PROVIDED DATA
== Segment start ==

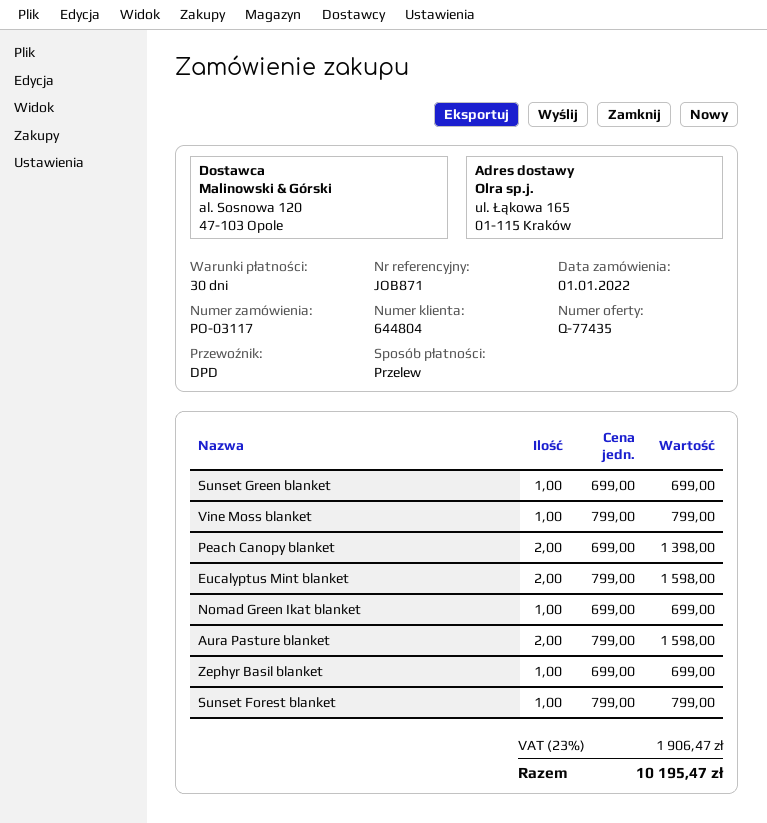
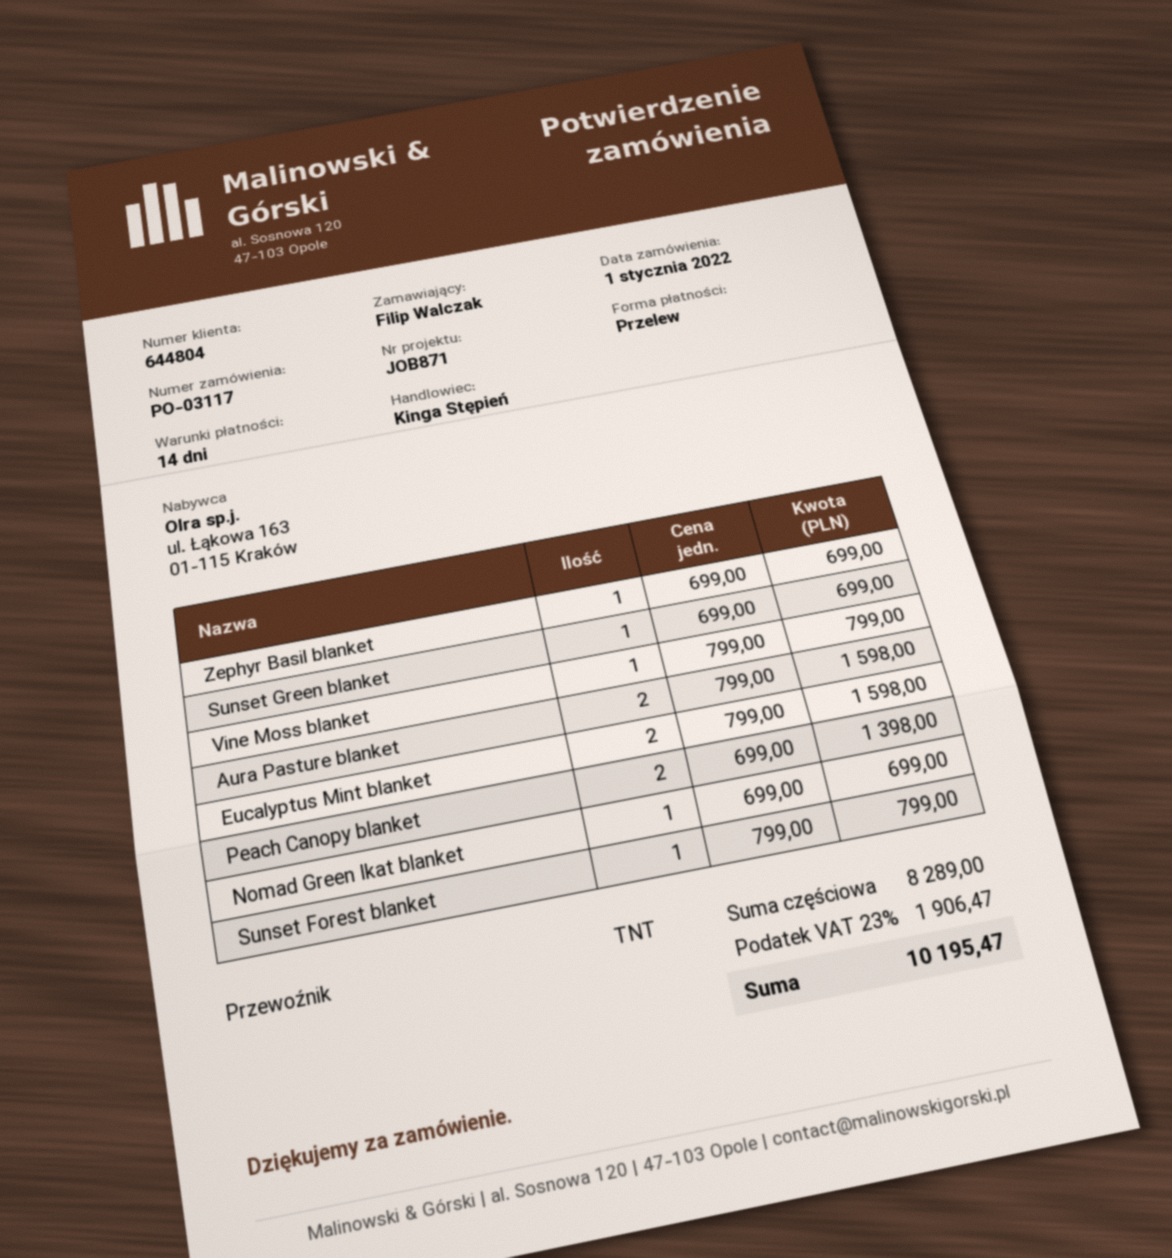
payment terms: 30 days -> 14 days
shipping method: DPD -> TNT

== Segment end ==
== Segment start ==

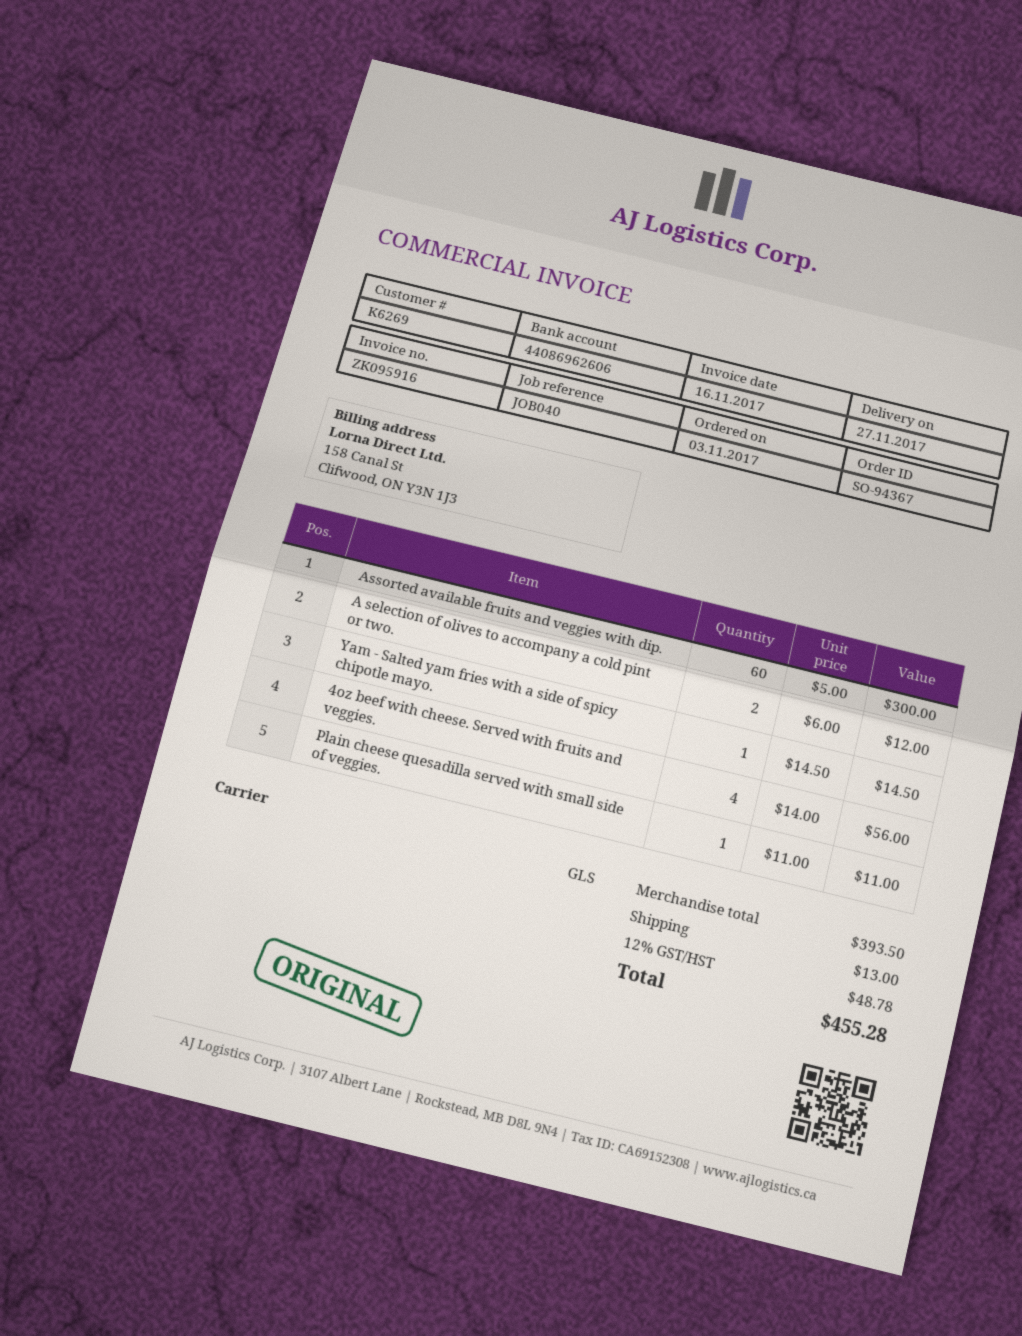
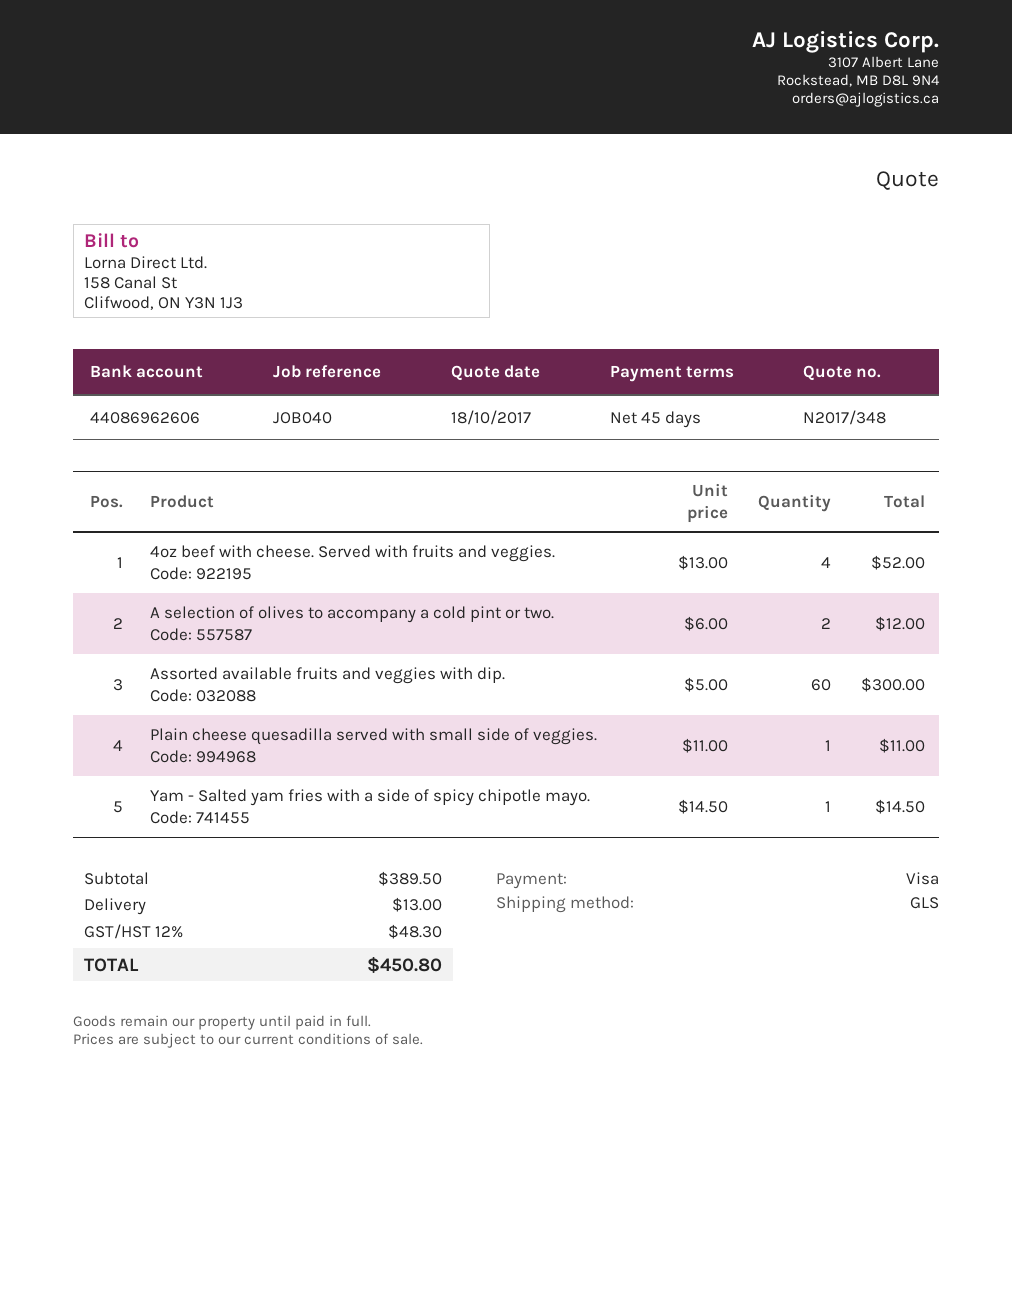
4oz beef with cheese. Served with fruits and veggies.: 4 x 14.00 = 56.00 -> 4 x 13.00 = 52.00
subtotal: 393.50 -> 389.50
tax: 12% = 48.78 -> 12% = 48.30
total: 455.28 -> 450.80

== Segment end ==
== Segment start ==

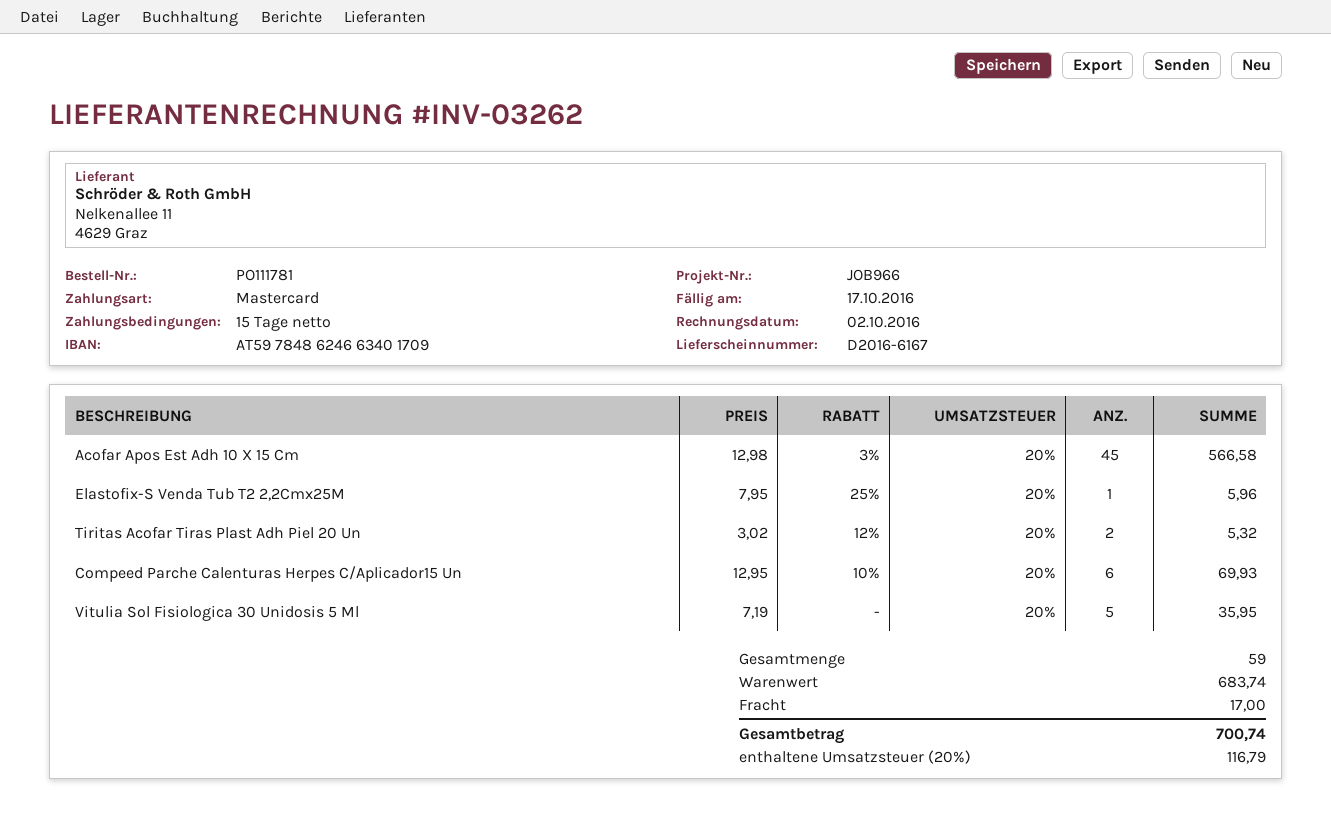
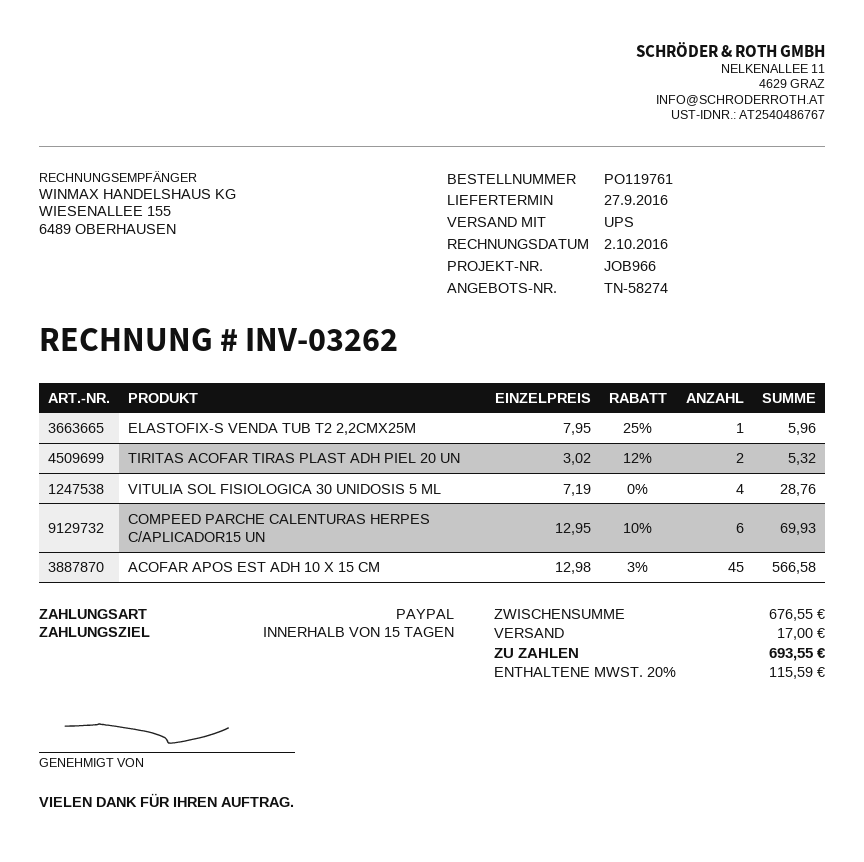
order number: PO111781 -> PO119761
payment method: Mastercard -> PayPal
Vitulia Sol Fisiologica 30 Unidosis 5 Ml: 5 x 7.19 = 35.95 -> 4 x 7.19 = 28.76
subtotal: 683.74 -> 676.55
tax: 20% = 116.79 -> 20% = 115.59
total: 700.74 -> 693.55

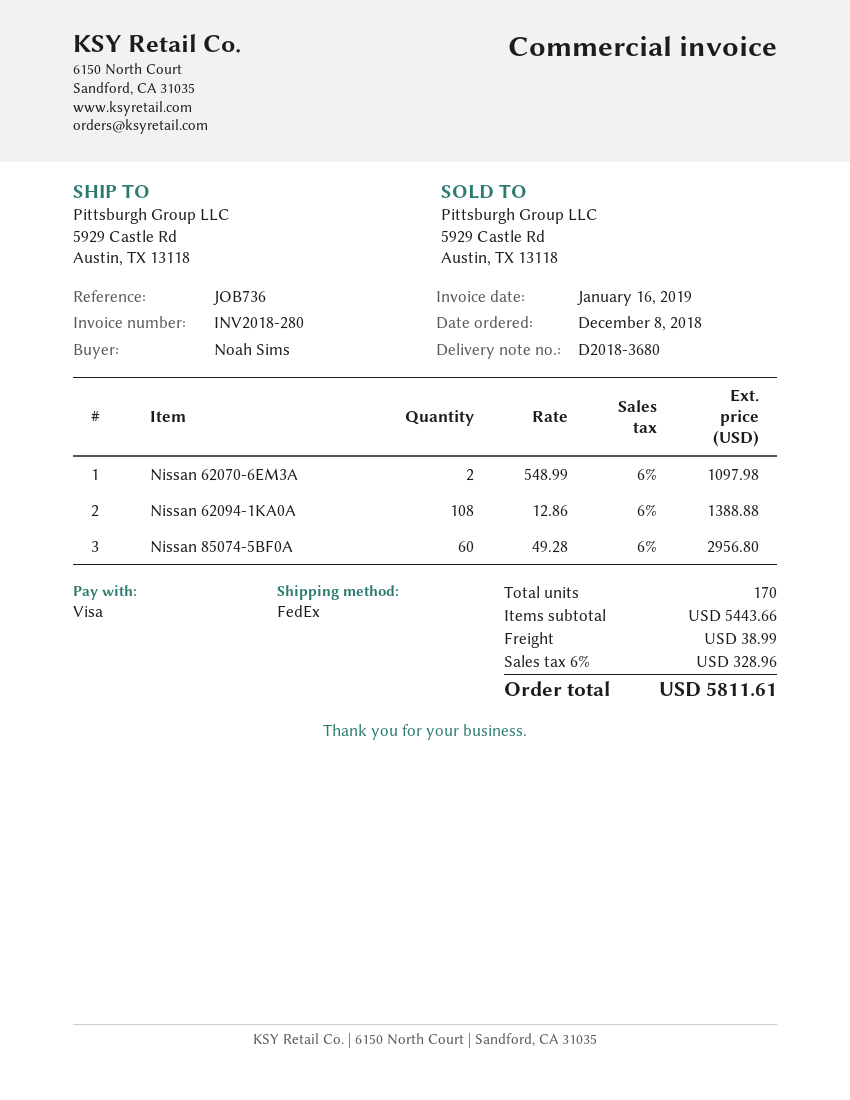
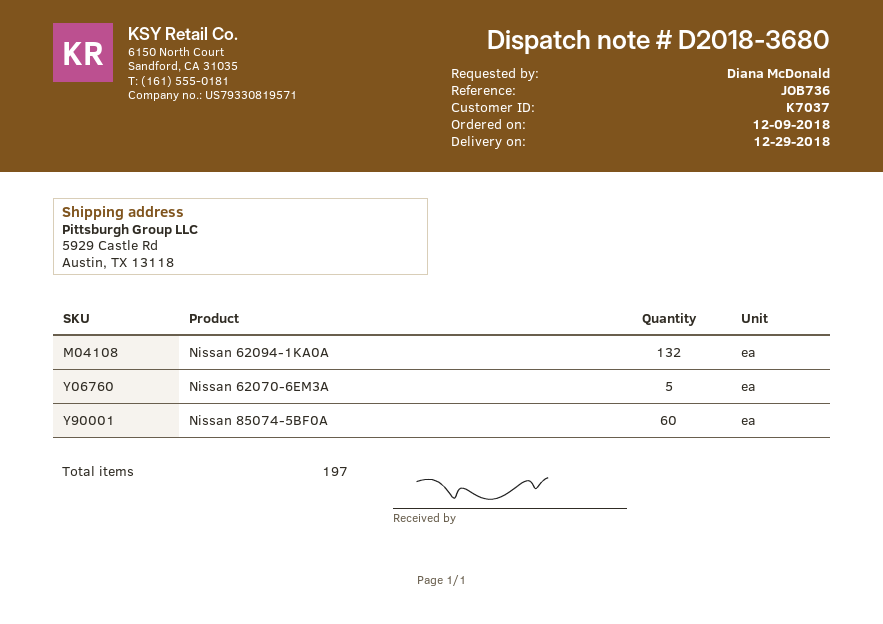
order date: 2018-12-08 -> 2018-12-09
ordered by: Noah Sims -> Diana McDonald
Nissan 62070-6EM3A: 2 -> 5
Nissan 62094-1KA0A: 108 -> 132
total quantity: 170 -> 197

== Segment end ==

WORK REQUIRED
Every line above from the line with "4oz beef with" to the line with "total: 455.28 -> 450.80", both included, must be reproduced exactly, and no other line may appear.

EXERCISE RESULT
4oz beef with cheese. Served with fruits and veggies.: 4 x 14.00 = 56.00 -> 4 x 13.00 = 52.00
subtotal: 393.50 -> 389.50
tax: 12% = 48.78 -> 12% = 48.30
total: 455.28 -> 450.80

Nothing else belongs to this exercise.